All lines from the one that has "[101,314,728,337] Sample latitude, longitude" onward to the end of the records below are to be returned exactly; pictures are to be skipped.
*** Opening of Data for processing ***
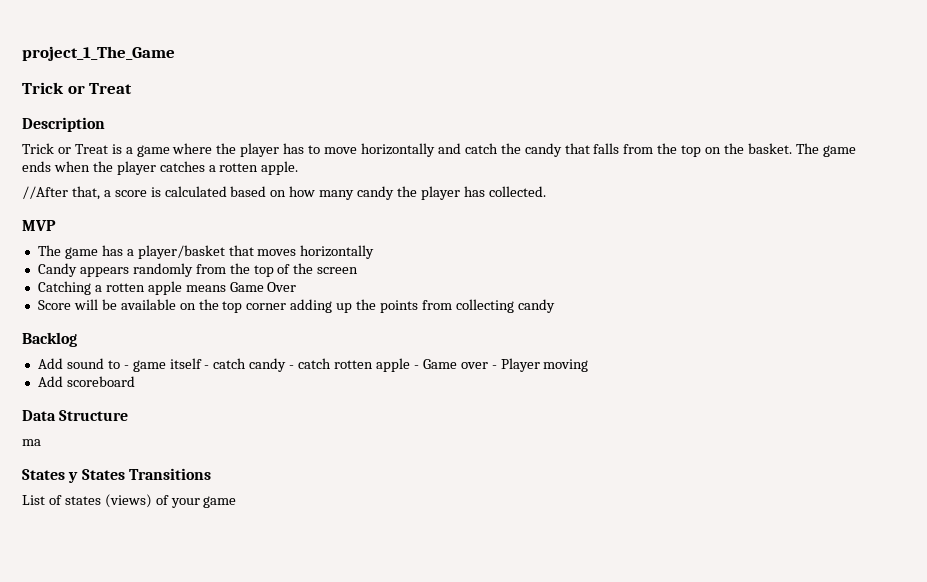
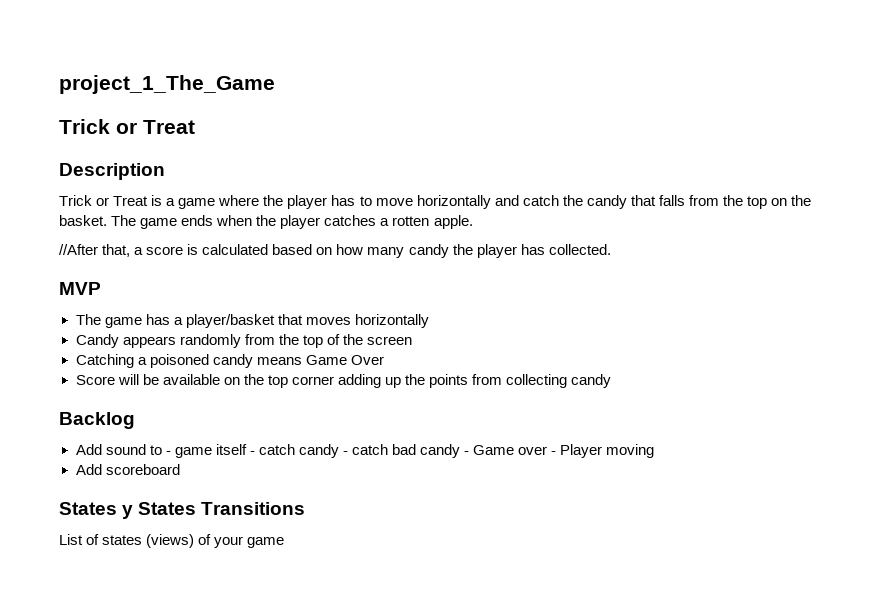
[105,281,182,295] rotten apple -> [149,354,253,368] poisoned candy
[334,358,410,372] rotten apple -> [392,444,461,458] bad candy
[22,410,129,421] [22,439,41,446] // Data Structure // ma -> (180, 469) none

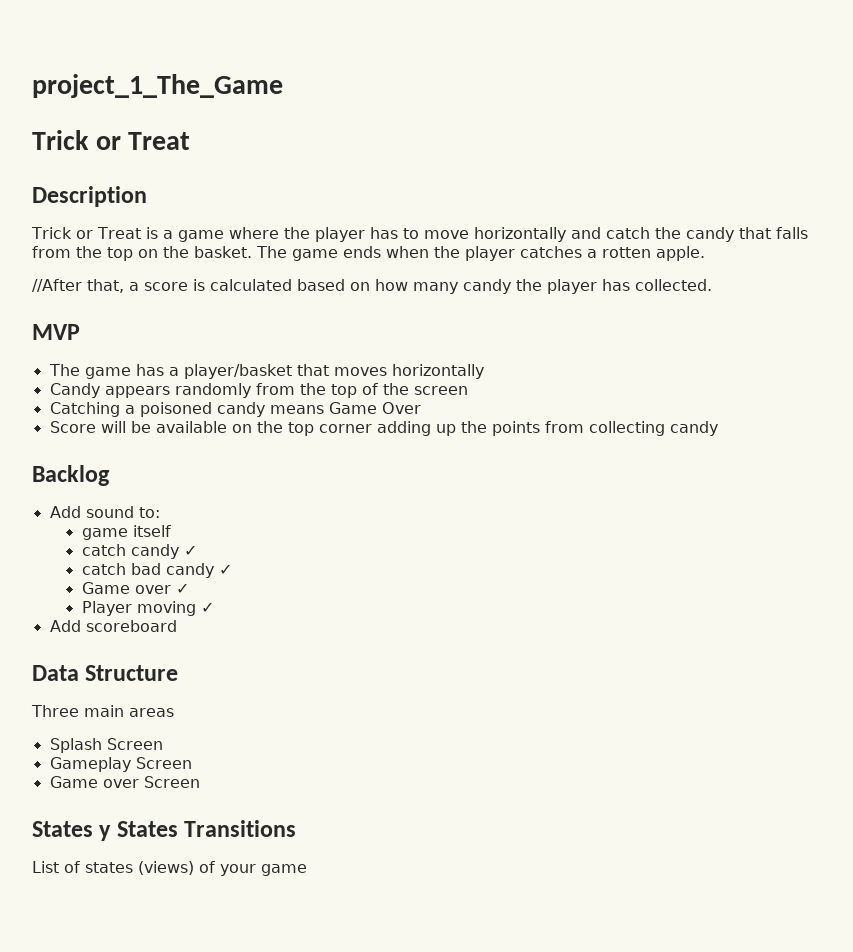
[149,445,171,455] to - -> [138,507,160,518] to: //
[249,451,255,455] - -> (171, 531) //
[342,451,348,455] - -> [183,545,197,556] ✓ //
[464,445,557,455] - Game over - -> [218,564,232,575] [81,582,189,594] ✓ // Game over ✓ //
(655, 451) none -> [200,602,214,613] ✓
(180, 469) none -> [32,665,179,681] [31,705,174,717] [49,738,163,753] [49,757,192,772] [49,776,200,788] // Data Structure // Three main areas // Splash Screen // Gameplay Screen // Game over Screen

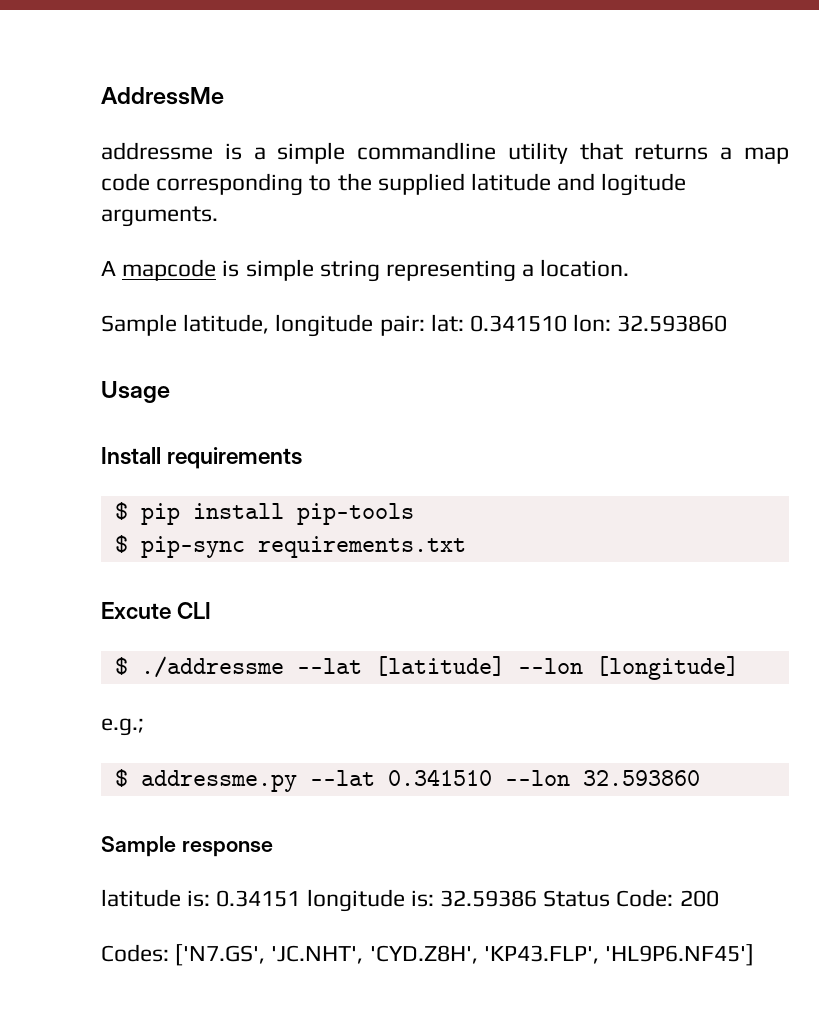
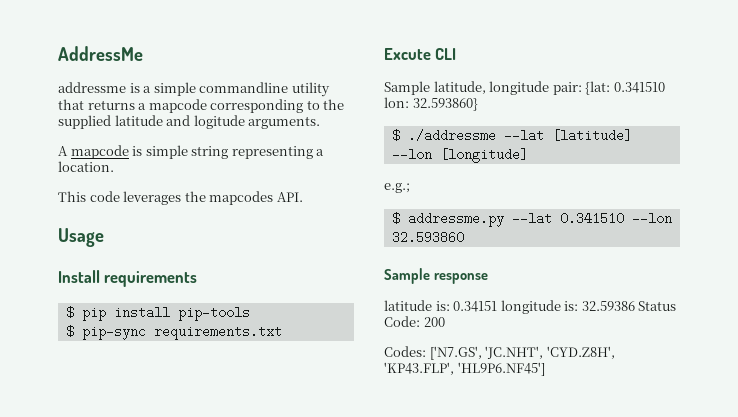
[744,147,790,164] [101,173,150,191] map code -> [148,99,207,113] mapcode
[101,314,728,337] Sample latitude, longitude pair: lat: 0.341510 lon: 32.593860 -> [58,191,303,205] This code leverages the mapcodes API.
(212, 610) none -> [384,81,665,95] [384,97,478,111] // Sample latitude, longitude pair: {lat: 0.341510 lon: 32.593860}

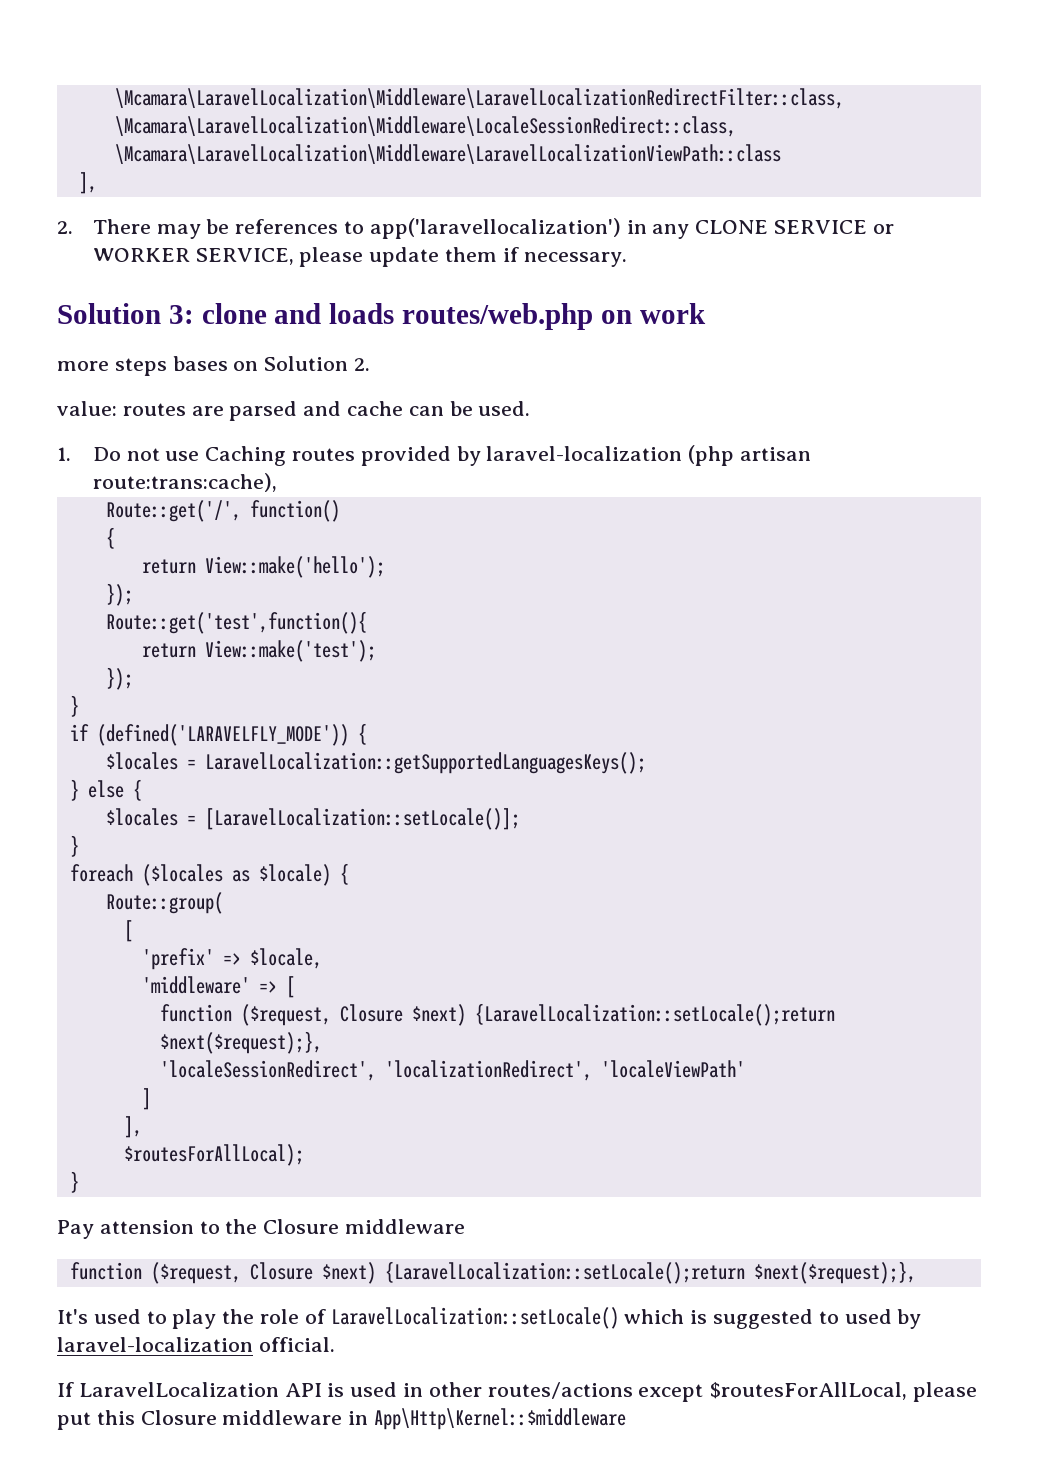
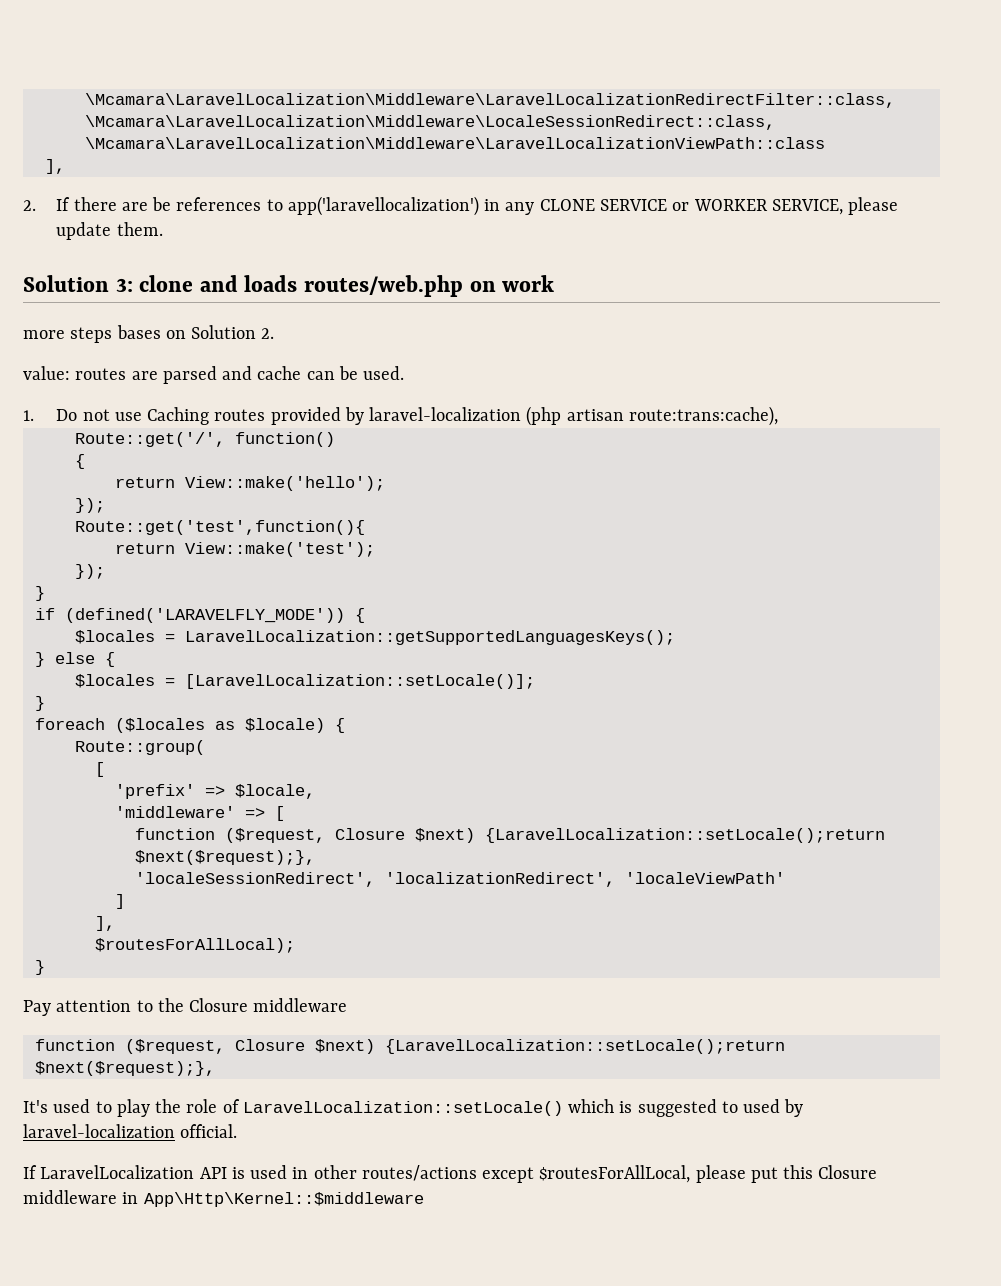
[92,219,201,239] There may -> [56,197,148,211] If there are
[444,247,627,267] them if necessary. -> [116,222,163,236] them.
[99,1220,194,1234] attension -> [56,1000,132,1012] attention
*** Close of Data for processing ***
Your solution:
[101,314,728,337] Sample latitude, longitude pair: lat: 0.341510 lon: 32.593860 -> [58,191,303,205] This code leverages the mapcodes API.
(212, 610) none -> [384,81,665,95] [384,97,478,111] // Sample latitude, longitude pair: {lat: 0.341510 lon: 32.593860}

[92,219,201,239] There may -> [56,197,148,211] If there are
[444,247,627,267] them if necessary. -> [116,222,163,236] them.
[99,1220,194,1234] attension -> [56,1000,132,1012] attention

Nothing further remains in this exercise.